## PROBLEM
Reproduce the listing below in full and exactly; no pictures belong in the copy.

## DATA
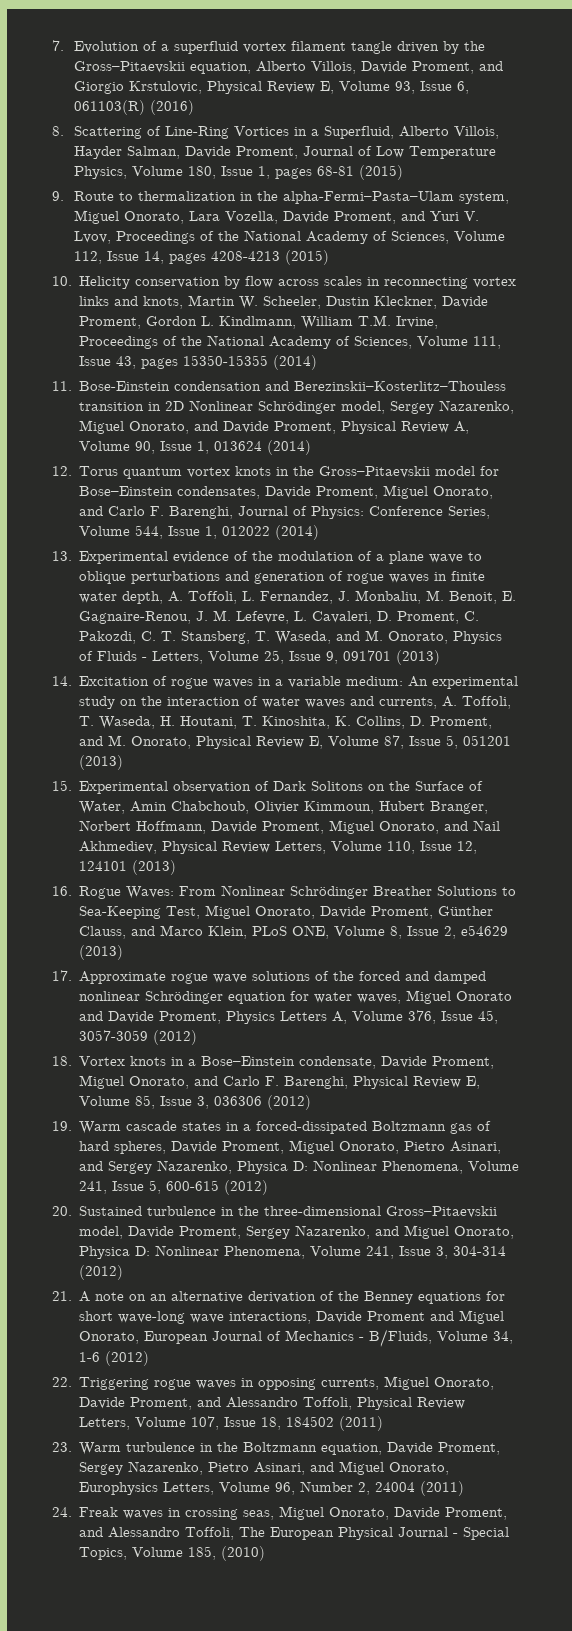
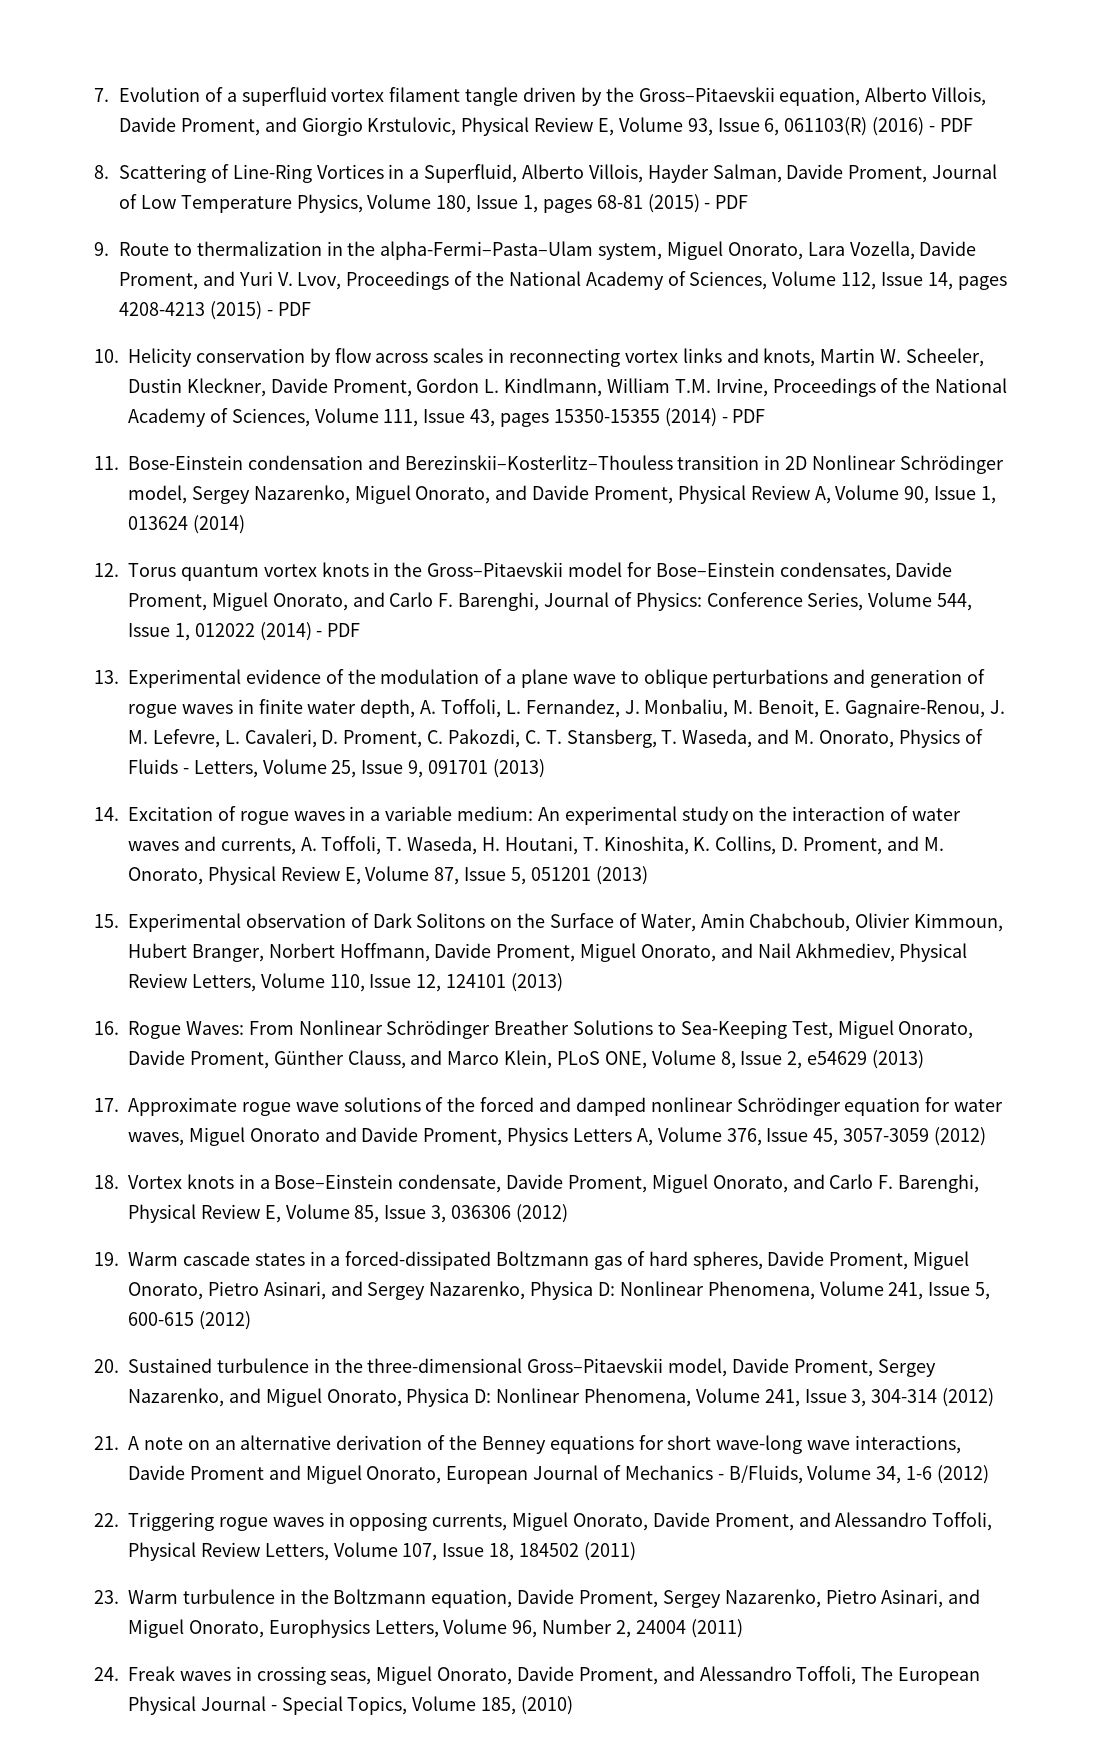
- 7. Evolution of a superfluid vortex filament tangle driven by the Gross–Pitaevskii equation, Alberto Villois, Davide Proment, and Giorgio Krstulovic, Physical Review E, Volume 93, Issue 6, 061103(R) (2016)
+ 7. Evolution of a superfluid vortex filament tangle driven by the Gross–Pitaevskii equation, Alberto Villois, Davide Proment, and Giorgio Krstulovic, Physical Review E, Volume 93, Issue 6, 061103(R) (2016) - PDF
- 8. Scattering of Line-Ring Vortices in a Superfluid, Alberto Villois, Hayder Salman, Davide Proment, Journal of Low Temperature Physics, Volume 180, Issue 1, pages 68-81 (2015)
+ 8. Scattering of Line-Ring Vortices in a Superfluid, Alberto Villois, Hayder Salman, Davide Proment, Journal of Low Temperature Physics, Volume 180, Issue 1, pages 68-81 (2015) - PDF
- 9. Route to thermalization in the alpha-Fermi–Pasta–Ulam system, Miguel Onorato, Lara Vozella, Davide Proment, and Yuri V. Lvov, Proceedings of the National Academy of Sciences, Volume 112, Issue 14, pages 4208-4213 (2015)
+ 9. Route to thermalization in the alpha-Fermi–Pasta–Ulam system, Miguel Onorato, Lara Vozella, Davide Proment, and Yuri V. Lvov, Proceedings of the National Academy of Sciences, Volume 112, Issue 14, pages 4208-4213 (2015) - PDF
- 10. Helicity conservation by flow across scales in reconnecting vortex links and knots, Martin W. Scheeler, Dustin Kleckner, Davide Proment, Gordon L. Kindlmann, William T.M. Irvine, Proceedings of the National Academy of Sciences, Volume 111, Issue 43, pages 15350-15355 (2014)
+ 10. Helicity conservation by flow across scales in reconnecting vortex links and knots, Martin W. Scheeler, Dustin Kleckner, Davide Proment, Gordon L. Kindlmann, William T.M. Irvine, Proceedings of the National Academy of Sciences, Volume 111, Issue 43, pages 15350-15355 (2014) - PDF
- 12. Torus quantum vortex knots in the Gross–Pitaevskii model for Bose–Einstein condensates, Davide Proment, Miguel Onorato, and Carlo F. Barenghi, Journal of Physics: Conference Series, Volume 544, Issue 1, 012022 (2014)
+ 12. Torus quantum vortex knots in the Gross–Pitaevskii model for Bose–Einstein condensates, Davide Proment, Miguel Onorato, and Carlo F. Barenghi, Journal of Physics: Conference Series, Volume 544, Issue 1, 012022 (2014) - PDF

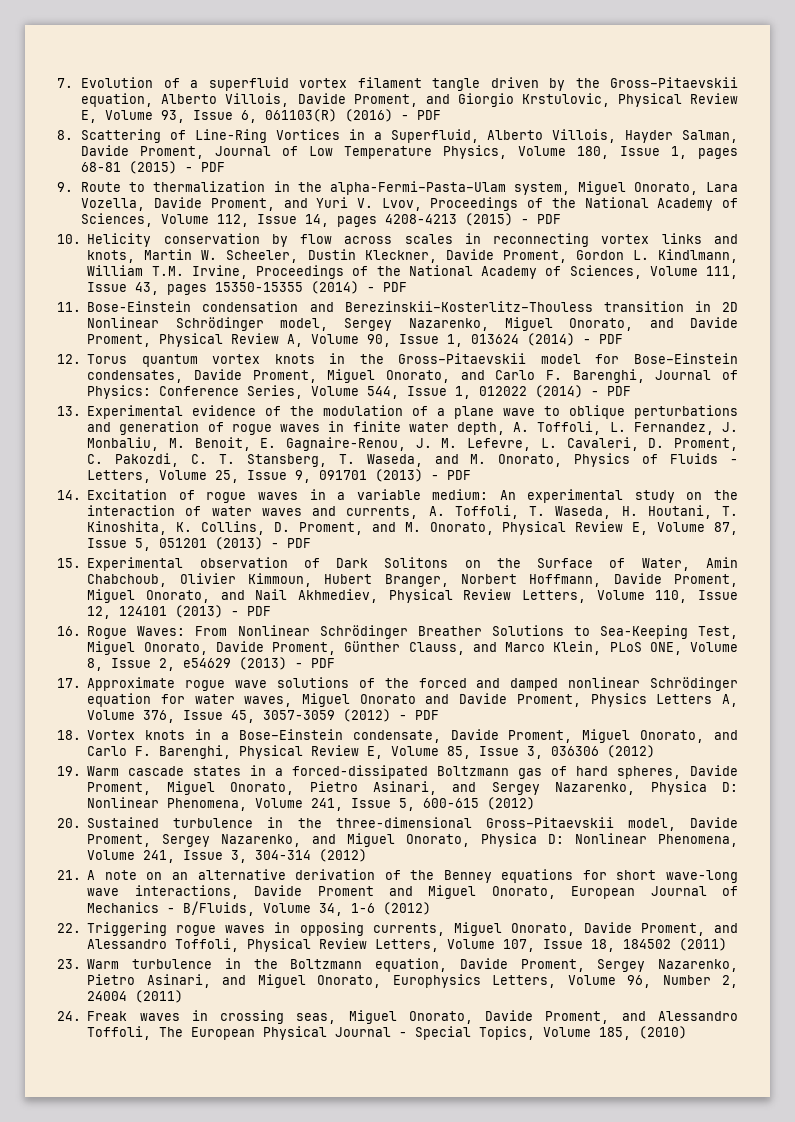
- 11. Bose-Einstein condensation and Berezinskii–Kosterlitz–Thouless transition in 2D Nonlinear Schrödinger model, Sergey Nazarenko, Miguel Onorato, and Davide Proment, Physical Review A, Volume 90, Issue 1, 013624 (2014)
+ 11. Bose-Einstein condensation and Berezinskii–Kosterlitz–Thouless transition in 2D Nonlinear Schrödinger model, Sergey Nazarenko, Miguel Onorato, and Davide Proment, Physical Review A, Volume 90, Issue 1, 013624 (2014) - PDF
- 13. Experimental evidence of the modulation of a plane wave to oblique perturbations and generation of rogue waves in finite water depth, A. Toffoli, L. Fernandez, J. Monbaliu, M. Benoit, E. Gagnaire-Renou, J. M. Lefevre, L. Cavaleri, D. Proment, C. Pakozdi, C. T. Stansberg, T. Waseda, and M. Onorato, Physics of Fluids - Letters, Volume 25, Issue 9, 091701 (2013)
+ 13. Experimental evidence of the modulation of a plane wave to oblique perturbations and generation of rogue waves in finite water depth, A. Toffoli, L. Fernandez, J. Monbaliu, M. Benoit, E. Gagnaire-Renou, J. M. Lefevre, L. Cavaleri, D. Proment, C. Pakozdi, C. T. Stansberg, T. Waseda, and M. Onorato, Physics of Fluids - Letters, Volume 25, Issue 9, 091701 (2013) - PDF
- 14. Excitation of rogue waves in a variable medium: An experimental study on the interaction of water waves and currents, A. Toffoli, T. Waseda, H. Houtani, T. Kinoshita, K. Collins, D. Proment, and M. Onorato, Physical Review E, Volume 87, Issue 5, 051201 (2013)
+ 14. Excitation of rogue waves in a variable medium: An experimental study on the interaction of water waves and currents, A. Toffoli, T. Waseda, H. Houtani, T. Kinoshita, K. Collins, D. Proment, and M. Onorato, Physical Review E, Volume 87, Issue 5, 051201 (2013) - PDF
- 15. Experimental observation of Dark Solitons on the Surface of Water, Amin Chabchoub, Olivier Kimmoun, Hubert Branger, Norbert Hoffmann, Davide Proment, Miguel Onorato, and Nail Akhmediev, Physical Review Letters, Volume 110, Issue 12, 124101 (2013)
+ 15. Experimental observation of Dark Solitons on the Surface of Water, Amin Chabchoub, Olivier Kimmoun, Hubert Branger, Norbert Hoffmann, Davide Proment, Miguel Onorato, and Nail Akhmediev, Physical Review Letters, Volume 110, Issue 12, 124101 (2013) - PDF
- 16. Rogue Waves: From Nonlinear Schrödinger Breather Solutions to Sea-Keeping Test, Miguel Onorato, Davide Proment, Günther Clauss, and Marco Klein, PLoS ONE, Volume 8, Issue 2, e54629 (2013)
+ 16. Rogue Waves: From Nonlinear Schrödinger Breather Solutions to Sea-Keeping Test, Miguel Onorato, Davide Proment, Günther Clauss, and Marco Klein, PLoS ONE, Volume 8, Issue 2, e54629 (2013) - PDF
- 17. Approximate rogue wave solutions of the forced and damped nonlinear Schrödinger equation for water waves, Miguel Onorato and Davide Proment, Physics Letters A, Volume 376, Issue 45, 3057-3059 (2012)
+ 17. Approximate rogue wave solutions of the forced and damped nonlinear Schrödinger equation for water waves, Miguel Onorato and Davide Proment, Physics Letters A, Volume 376, Issue 45, 3057-3059 (2012) - PDF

## SOLUTION
- 7. Evolution of a superfluid vortex filament tangle driven by the Gross–Pitaevskii equation, Alberto Villois, Davide Proment, and Giorgio Krstulovic, Physical Review E, Volume 93, Issue 6, 061103(R) (2016)
+ 7. Evolution of a superfluid vortex filament tangle driven by the Gross–Pitaevskii equation, Alberto Villois, Davide Proment, and Giorgio Krstulovic, Physical Review E, Volume 93, Issue 6, 061103(R) (2016) - PDF
- 8. Scattering of Line-Ring Vortices in a Superfluid, Alberto Villois, Hayder Salman, Davide Proment, Journal of Low Temperature Physics, Volume 180, Issue 1, pages 68-81 (2015)
+ 8. Scattering of Line-Ring Vortices in a Superfluid, Alberto Villois, Hayder Salman, Davide Proment, Journal of Low Temperature Physics, Volume 180, Issue 1, pages 68-81 (2015) - PDF
- 9. Route to thermalization in the alpha-Fermi–Pasta–Ulam system, Miguel Onorato, Lara Vozella, Davide Proment, and Yuri V. Lvov, Proceedings of the National Academy of Sciences, Volume 112, Issue 14, pages 4208-4213 (2015)
+ 9. Route to thermalization in the alpha-Fermi–Pasta–Ulam system, Miguel Onorato, Lara Vozella, Davide Proment, and Yuri V. Lvov, Proceedings of the National Academy of Sciences, Volume 112, Issue 14, pages 4208-4213 (2015) - PDF
- 10. Helicity conservation by flow across scales in reconnecting vortex links and knots, Martin W. Scheeler, Dustin Kleckner, Davide Proment, Gordon L. Kindlmann, William T.M. Irvine, Proceedings of the National Academy of Sciences, Volume 111, Issue 43, pages 15350-15355 (2014)
+ 10. Helicity conservation by flow across scales in reconnecting vortex links and knots, Martin W. Scheeler, Dustin Kleckner, Davide Proment, Gordon L. Kindlmann, William T.M. Irvine, Proceedings of the National Academy of Sciences, Volume 111, Issue 43, pages 15350-15355 (2014) - PDF
- 12. Torus quantum vortex knots in the Gross–Pitaevskii model for Bose–Einstein condensates, Davide Proment, Miguel Onorato, and Carlo F. Barenghi, Journal of Physics: Conference Series, Volume 544, Issue 1, 012022 (2014)
+ 12. Torus quantum vortex knots in the Gross–Pitaevskii model for Bose–Einstein condensates, Davide Proment, Miguel Onorato, and Carlo F. Barenghi, Journal of Physics: Conference Series, Volume 544, Issue 1, 012022 (2014) - PDF

- 11. Bose-Einstein condensation and Berezinskii–Kosterlitz–Thouless transition in 2D Nonlinear Schrödinger model, Sergey Nazarenko, Miguel Onorato, and Davide Proment, Physical Review A, Volume 90, Issue 1, 013624 (2014)
+ 11. Bose-Einstein condensation and Berezinskii–Kosterlitz–Thouless transition in 2D Nonlinear Schrödinger model, Sergey Nazarenko, Miguel Onorato, and Davide Proment, Physical Review A, Volume 90, Issue 1, 013624 (2014) - PDF
- 13. Experimental evidence of the modulation of a plane wave to oblique perturbations and generation of rogue waves in finite water depth, A. Toffoli, L. Fernandez, J. Monbaliu, M. Benoit, E. Gagnaire-Renou, J. M. Lefevre, L. Cavaleri, D. Proment, C. Pakozdi, C. T. Stansberg, T. Waseda, and M. Onorato, Physics of Fluids - Letters, Volume 25, Issue 9, 091701 (2013)
+ 13. Experimental evidence of the modulation of a plane wave to oblique perturbations and generation of rogue waves in finite water depth, A. Toffoli, L. Fernandez, J. Monbaliu, M. Benoit, E. Gagnaire-Renou, J. M. Lefevre, L. Cavaleri, D. Proment, C. Pakozdi, C. T. Stansberg, T. Waseda, and M. Onorato, Physics of Fluids - Letters, Volume 25, Issue 9, 091701 (2013) - PDF
- 14. Excitation of rogue waves in a variable medium: An experimental study on the interaction of water waves and currents, A. Toffoli, T. Waseda, H. Houtani, T. Kinoshita, K. Collins, D. Proment, and M. Onorato, Physical Review E, Volume 87, Issue 5, 051201 (2013)
+ 14. Excitation of rogue waves in a variable medium: An experimental study on the interaction of water waves and currents, A. Toffoli, T. Waseda, H. Houtani, T. Kinoshita, K. Collins, D. Proment, and M. Onorato, Physical Review E, Volume 87, Issue 5, 051201 (2013) - PDF
- 15. Experimental observation of Dark Solitons on the Surface of Water, Amin Chabchoub, Olivier Kimmoun, Hubert Branger, Norbert Hoffmann, Davide Proment, Miguel Onorato, and Nail Akhmediev, Physical Review Letters, Volume 110, Issue 12, 124101 (2013)
+ 15. Experimental observation of Dark Solitons on the Surface of Water, Amin Chabchoub, Olivier Kimmoun, Hubert Branger, Norbert Hoffmann, Davide Proment, Miguel Onorato, and Nail Akhmediev, Physical Review Letters, Volume 110, Issue 12, 124101 (2013) - PDF
- 16. Rogue Waves: From Nonlinear Schrödinger Breather Solutions to Sea-Keeping Test, Miguel Onorato, Davide Proment, Günther Clauss, and Marco Klein, PLoS ONE, Volume 8, Issue 2, e54629 (2013)
+ 16. Rogue Waves: From Nonlinear Schrödinger Breather Solutions to Sea-Keeping Test, Miguel Onorato, Davide Proment, Günther Clauss, and Marco Klein, PLoS ONE, Volume 8, Issue 2, e54629 (2013) - PDF
- 17. Approximate rogue wave solutions of the forced and damped nonlinear Schrödinger equation for water waves, Miguel Onorato and Davide Proment, Physics Letters A, Volume 376, Issue 45, 3057-3059 (2012)
+ 17. Approximate rogue wave solutions of the forced and damped nonlinear Schrödinger equation for water waves, Miguel Onorato and Davide Proment, Physics Letters A, Volume 376, Issue 45, 3057-3059 (2012) - PDF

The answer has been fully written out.